Task prompt:
Each entry that follows is to be copied exactly, minus any pictures.

=== Begin Enclosure ===

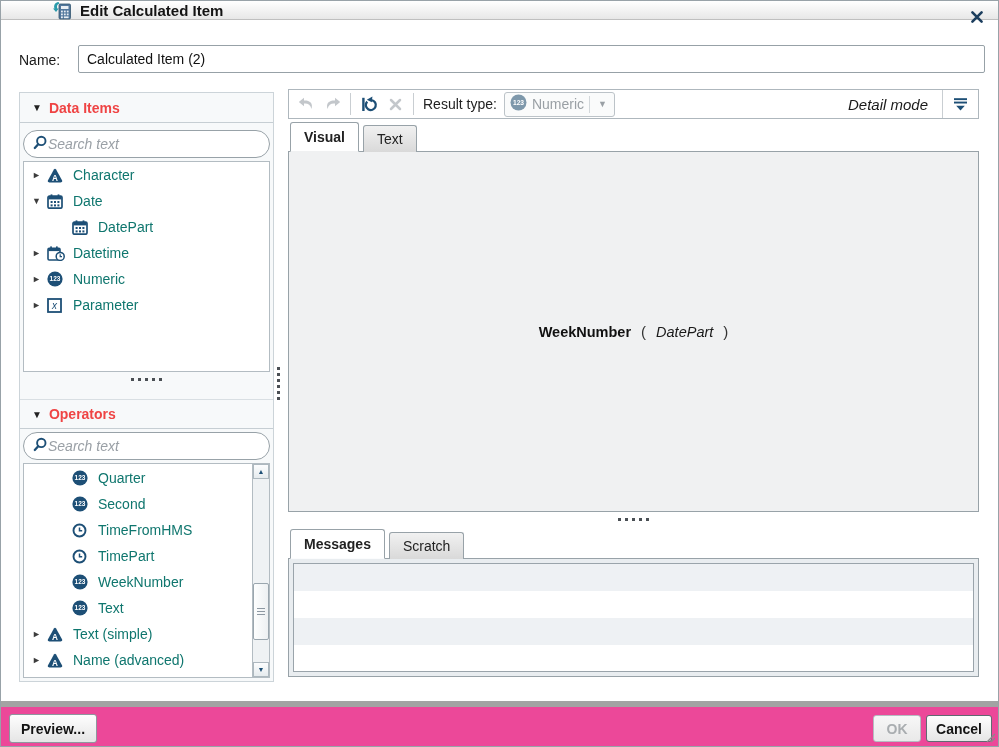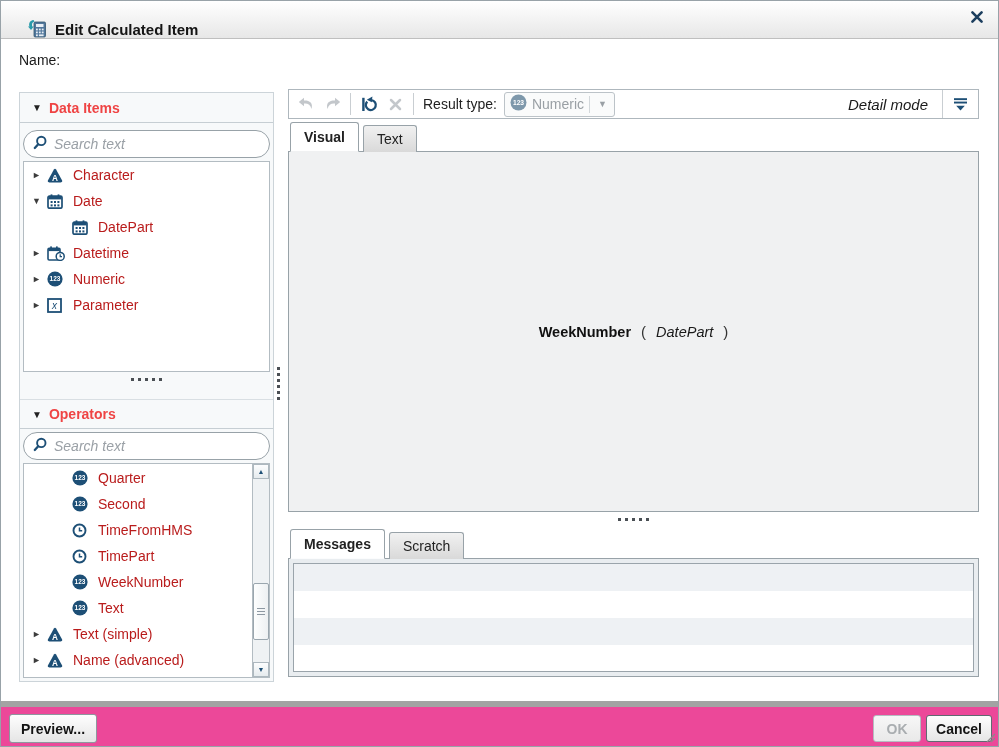--- a/index.html
+++ b/index.html
@@ -11,9 +11,9 @@
             border:1px solid #98a2a8; overflow:hidden; }
 
   
-  .titlebar { position:absolute; left:0; top:0; width:100%; height:38px;
+  .titlebar { position:absolute; left:0; top:0; width:100%; height:19px;
               background:linear-gradient(#ffffff,#e7e7e7);
-              border-bottom:1px solid #bfbfbf; display:flex; align-items:flex-end; }
+              border-bottom:1px solid #bfbfbf; display:flex; align-items:center;padding-left:25px; }
   .titlebar .app-icon { margin-left:26px; display:flex; }
   .titlebar .title { margin-left:8px; font-size:15px; font-weight:bold; color:#141414; }
   .close-btn { position:absolute; right:13px; top:8px; width:16px; height:16px;

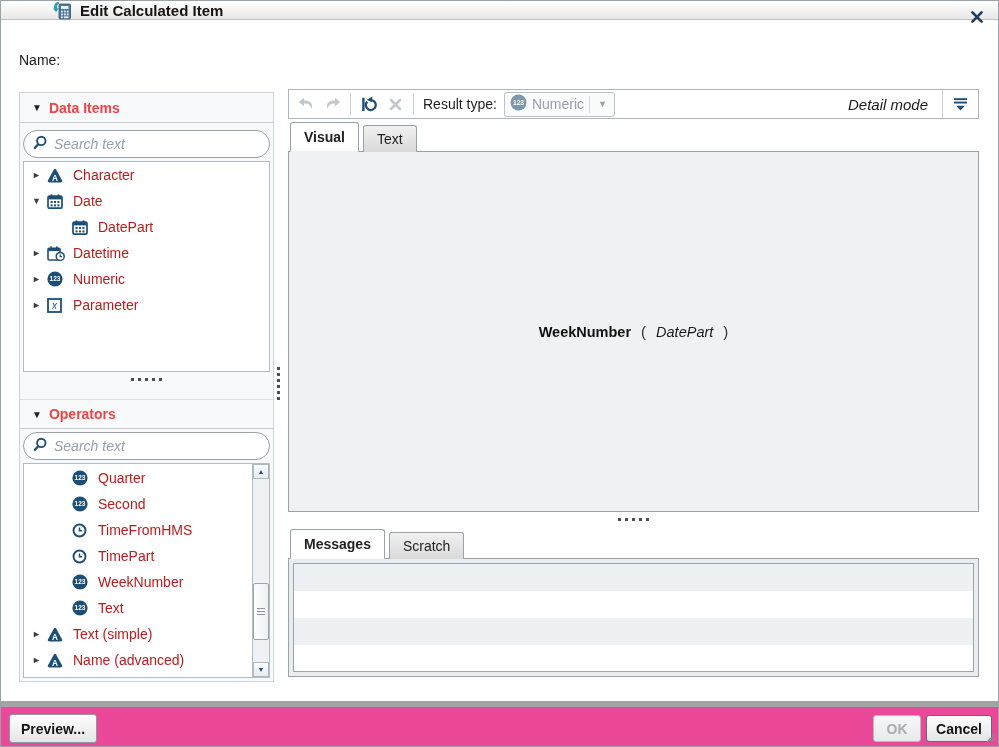--- a/index.html
+++ b/index.html
@@ -153,6 +153,7 @@
   </div>
 
   <span class="name-label">Name:</span>
+  <input class="name-input" type="text" value="Calculated Item (2)" style="">
 
   <div class="left-panel">
 

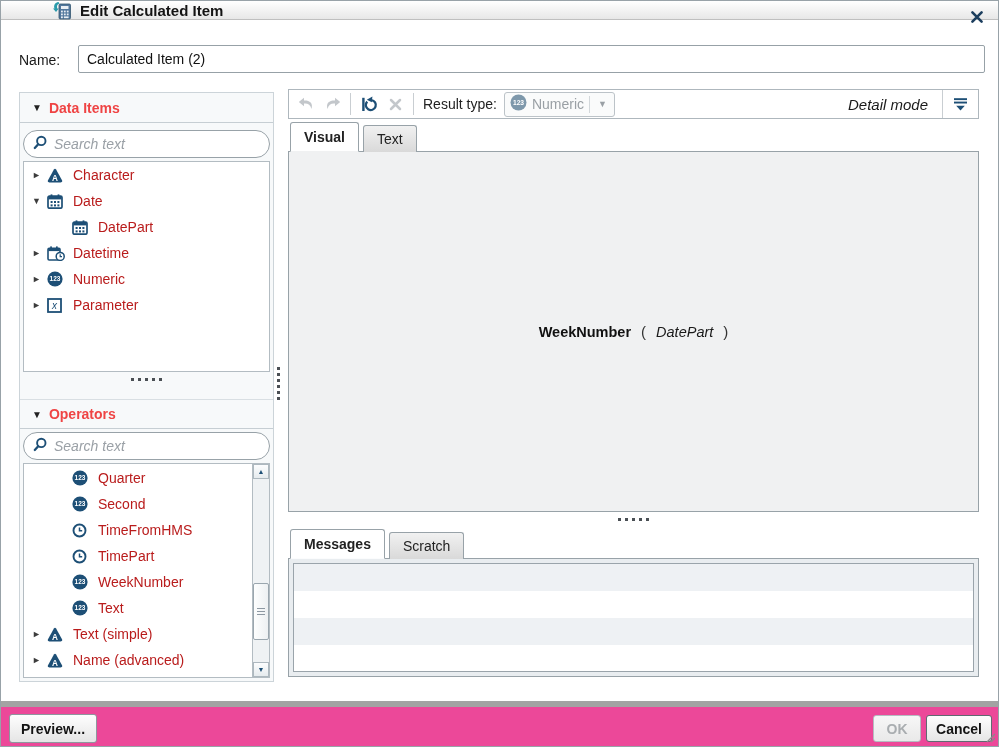--- a/index.html
+++ b/index.html
@@ -35,7 +35,7 @@
   .sec-h .sec-title { font-size:14px; font-weight:bold; color:#ef4444; }
   .search-pill { position:absolute; left:3px; width:247px; height:28px; background:#fff;
                  border:1px solid #98a2a8; border-radius:14px; display:flex;
-                 align-items:center; padding:0 9px; gap:6px; }
+                 align-items:center; padding:0 9px; }
   .search-pill input { border:none; outline:none; flex:1; font-size:14px;
                        font-family:"Liberation Sans",sans-serif; background:transparent; color:#333; }
   .search-pill input::placeholder { font-style:italic; color:#9aa0a6; }

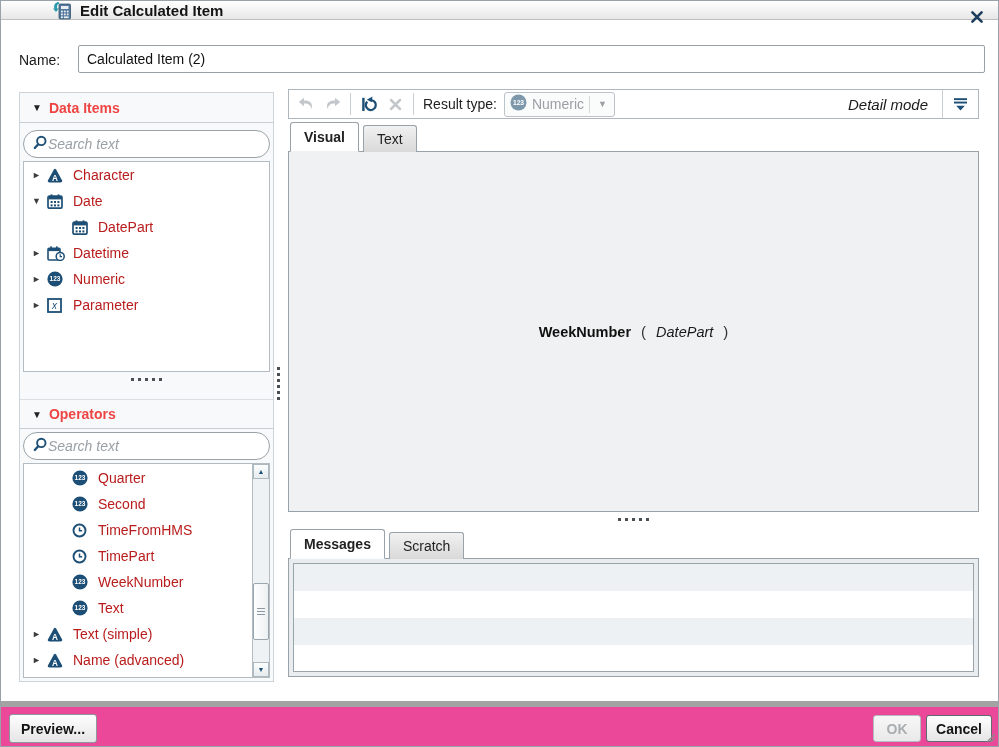--- a/index.html
+++ b/index.html
@@ -44,7 +44,7 @@
   .trow { display:flex; align-items:center; height:26px; padding-left:8px; }
   .trow .tw { width:15px; font-size:9px; color:#3d3d3d; flex:0 0 15px; }
   .trow .ic { width:21px; flex:0 0 21px; display:flex; align-items:center; }
-  .trow .lbl { font-size:14px; color:#b91c1c; padding-left:5px; white-space:nowrap; }
+  .trow .lbl { font-size:14px; color:#0f766e; padding-left:5px; white-space:nowrap; }
   .trow.child { padding-left:48px; }
   .oplist { position:relative; }
   .oplist .rows { position:absolute; left:0; top:1px; right:17px; }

=== End Enclosure ===

Result:
--- a/index.html
+++ b/index.html
@@ -11,9 +11,9 @@
             border:1px solid #98a2a8; overflow:hidden; }
 
   
-  .titlebar { position:absolute; left:0; top:0; width:100%; height:38px;
+  .titlebar { position:absolute; left:0; top:0; width:100%; height:19px;
               background:linear-gradient(#ffffff,#e7e7e7);
-              border-bottom:1px solid #bfbfbf; display:flex; align-items:flex-end; }
+              border-bottom:1px solid #bfbfbf; display:flex; align-items:center;padding-left:25px; }
   .titlebar .app-icon { margin-left:26px; display:flex; }
   .titlebar .title { margin-left:8px; font-size:15px; font-weight:bold; color:#141414; }
   .close-btn { position:absolute; right:13px; top:8px; width:16px; height:16px;

--- a/index.html
+++ b/index.html
@@ -153,6 +153,7 @@
   </div>
 
   <span class="name-label">Name:</span>
+  <input class="name-input" type="text" value="Calculated Item (2)" style="">
 
   <div class="left-panel">
 

--- a/index.html
+++ b/index.html
@@ -35,7 +35,7 @@
   .sec-h .sec-title { font-size:14px; font-weight:bold; color:#ef4444; }
   .search-pill { position:absolute; left:3px; width:247px; height:28px; background:#fff;
                  border:1px solid #98a2a8; border-radius:14px; display:flex;
-                 align-items:center; padding:0 9px; gap:6px; }
+                 align-items:center; padding:0 9px; }
   .search-pill input { border:none; outline:none; flex:1; font-size:14px;
                        font-family:"Liberation Sans",sans-serif; background:transparent; color:#333; }
   .search-pill input::placeholder { font-style:italic; color:#9aa0a6; }

--- a/index.html
+++ b/index.html
@@ -44,7 +44,7 @@
   .trow { display:flex; align-items:center; height:26px; padding-left:8px; }
   .trow .tw { width:15px; font-size:9px; color:#3d3d3d; flex:0 0 15px; }
   .trow .ic { width:21px; flex:0 0 21px; display:flex; align-items:center; }
-  .trow .lbl { font-size:14px; color:#b91c1c; padding-left:5px; white-space:nowrap; }
+  .trow .lbl { font-size:14px; color:#0f766e; padding-left:5px; white-space:nowrap; }
   .trow.child { padding-left:48px; }
   .oplist { position:relative; }
   .oplist .rows { position:absolute; left:0; top:1px; right:17px; }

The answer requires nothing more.